The Chancellor has let it be known that that he intends to cut back the level of support for the scheme, but political pressures may mean that the CJRS has to continue in some form beyond the end of June. It needs to change to reduce the cost of the scheme and to make it financially more attractive for workers to overcome inhibitions to exiting lockdown. The indications are that the Chancellor’s intention is to make a cut in the ‘replacement rate’ from 80% to some lower figure, perhaps 60%, and a cut in the maximum amount available per worker. But one alternative could be to switch to a model based on the German job retention scheme.
This scheme, employed effectively to deal with the effects of the financial crisis over a decade ago, focuses on short-time working or kurzarbeit. The government pays 60% of normal pay but, crucially, does not require workers to be completely detached from the firm as the UK scheme currently does. Employees can work half-time, for example. They receive normal pay for the time they are working, while the rest of their normal working week is paid for by a government-run insurance fund.

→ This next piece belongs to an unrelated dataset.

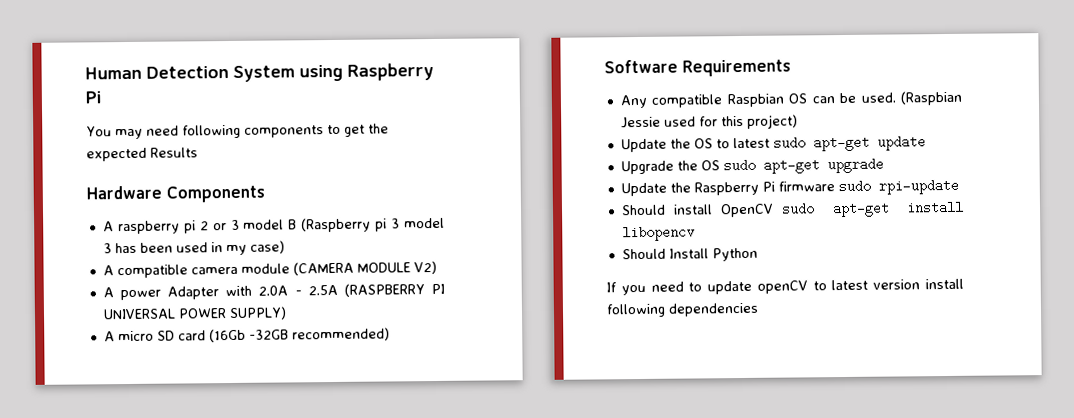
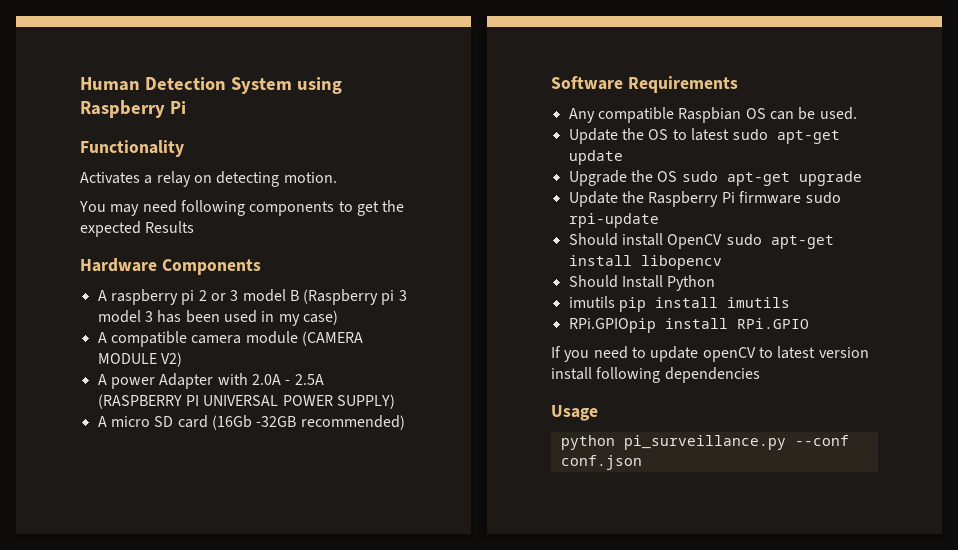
(101, 97) none -> [80,140,184,157] [80,171,337,187] // Functionality // Activates a relay on detecting motion.
[900,90,963,106] [620,114,798,129] (Raspbian Jessie used for this project) -> (857, 113) none
(758, 254) none -> [568,296,790,312] [568,318,809,333] // imutils pip install imutils // RPi.GPIOpip install RPi.GPIO
(759, 309) none -> [551,405,598,421] [560,435,849,450] [560,455,642,470] // Usage // python pi_surveillance.py --conf conf.json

A movement to such a scheme might make it easier for businesses to reopen gradually, and it would keep employees in touch with their employers in a way which the CJRS deliberately discourages.
The government certainly needs to grasp the courage to change the Job Retention Scheme now before it eats up even larger amounts of taxpayers’ money and the passage of time means that it becomes impossible for businesses to re-employ many of the furloughed workers.